What to do: Should an entry contain an image, leave the image out and repeat the entry's text exactly.

Records shown:
▬▬▬▬▬▬▬▬▬▬
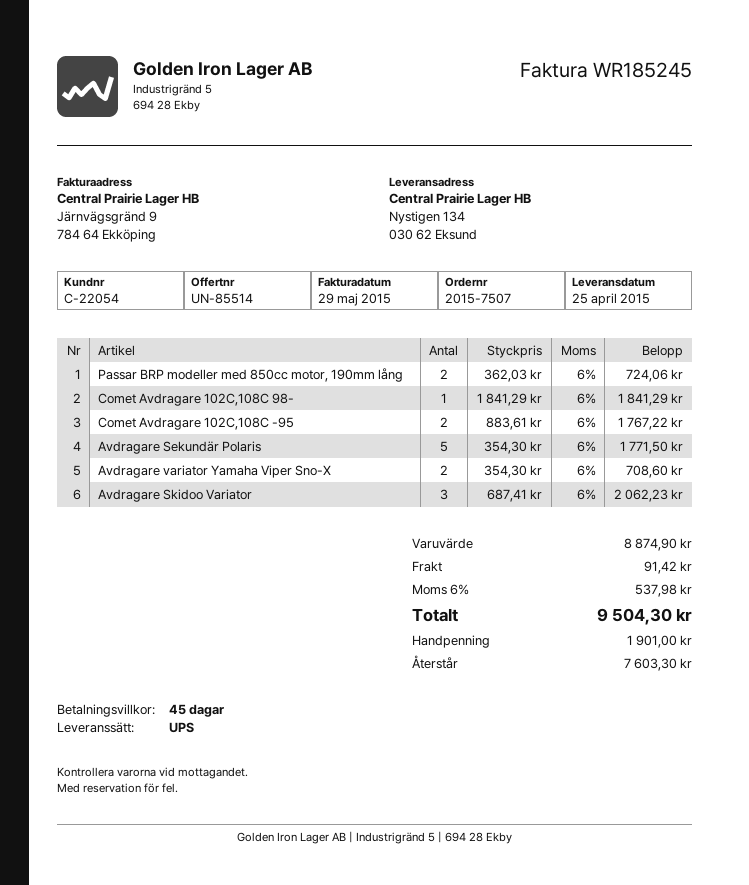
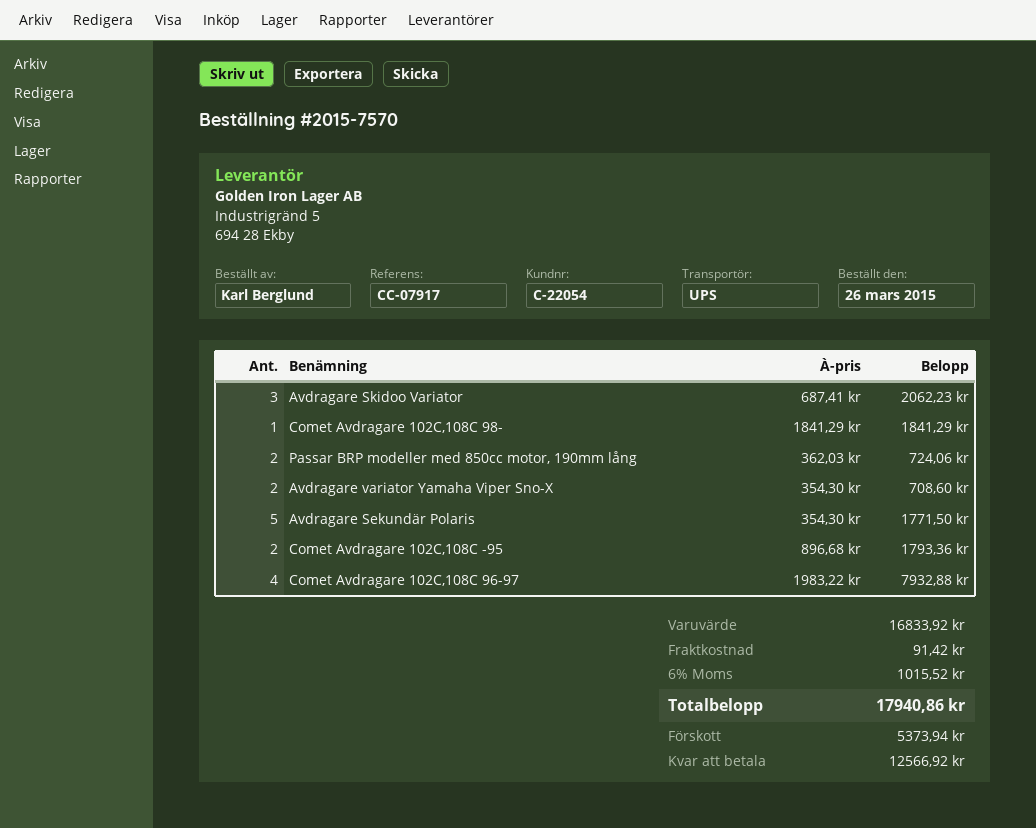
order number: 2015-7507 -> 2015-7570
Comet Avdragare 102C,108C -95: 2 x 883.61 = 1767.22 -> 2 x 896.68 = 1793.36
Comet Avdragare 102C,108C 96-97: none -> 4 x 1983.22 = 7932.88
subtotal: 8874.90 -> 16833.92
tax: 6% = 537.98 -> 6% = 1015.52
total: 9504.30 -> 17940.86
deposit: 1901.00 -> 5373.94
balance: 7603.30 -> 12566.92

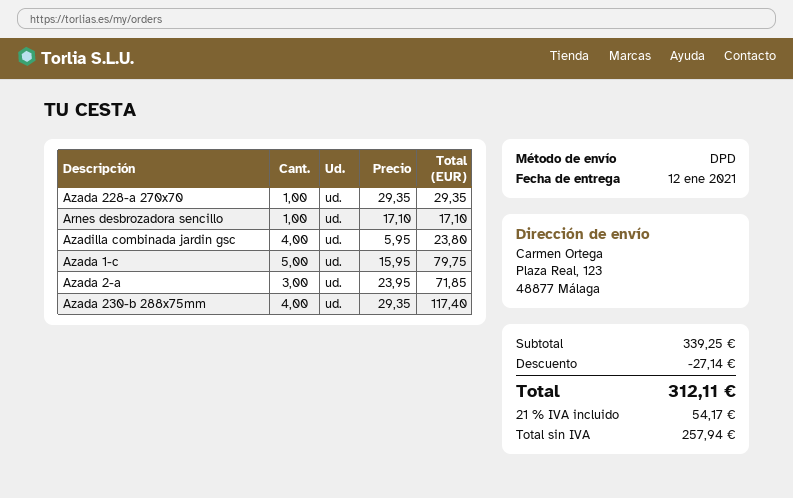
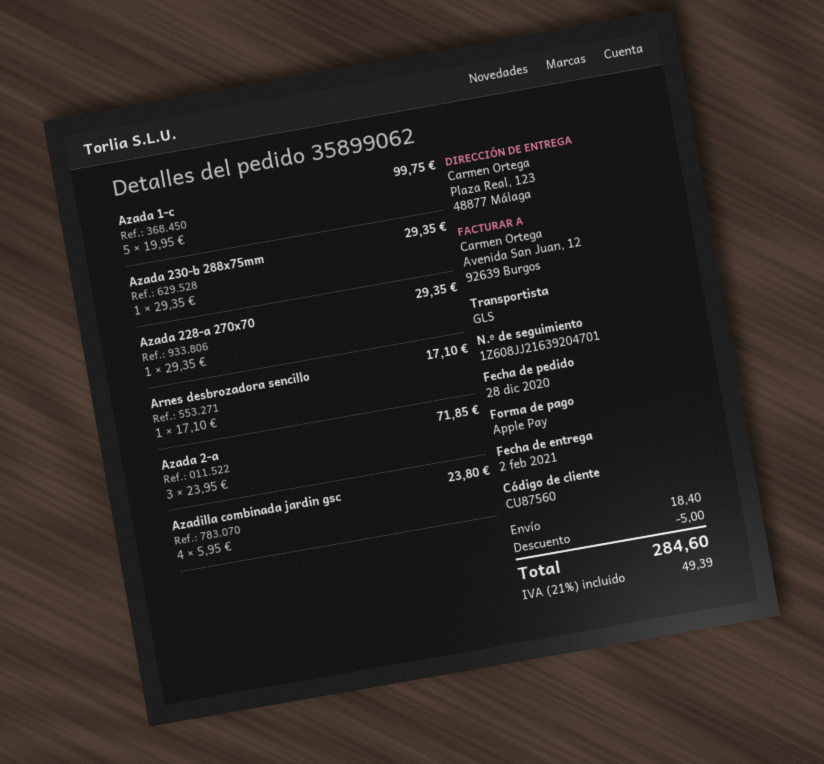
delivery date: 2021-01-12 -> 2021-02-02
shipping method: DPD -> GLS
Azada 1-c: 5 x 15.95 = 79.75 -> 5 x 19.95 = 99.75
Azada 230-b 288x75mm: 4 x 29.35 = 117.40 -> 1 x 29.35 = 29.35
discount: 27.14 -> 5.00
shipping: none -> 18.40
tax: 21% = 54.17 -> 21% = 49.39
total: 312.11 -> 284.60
▬▬▬▬▬▬▬▬▬▬
Written solution:
order number: 2015-7507 -> 2015-7570
Comet Avdragare 102C,108C -95: 2 x 883.61 = 1767.22 -> 2 x 896.68 = 1793.36
Comet Avdragare 102C,108C 96-97: none -> 4 x 1983.22 = 7932.88
subtotal: 8874.90 -> 16833.92
tax: 6% = 537.98 -> 6% = 1015.52
total: 9504.30 -> 17940.86
deposit: 1901.00 -> 5373.94
balance: 7603.30 -> 12566.92

delivery date: 2021-01-12 -> 2021-02-02
shipping method: DPD -> GLS
Azada 1-c: 5 x 15.95 = 79.75 -> 5 x 19.95 = 99.75
Azada 230-b 288x75mm: 4 x 29.35 = 117.40 -> 1 x 29.35 = 29.35
discount: 27.14 -> 5.00
shipping: none -> 18.40
tax: 21% = 54.17 -> 21% = 49.39
total: 312.11 -> 284.60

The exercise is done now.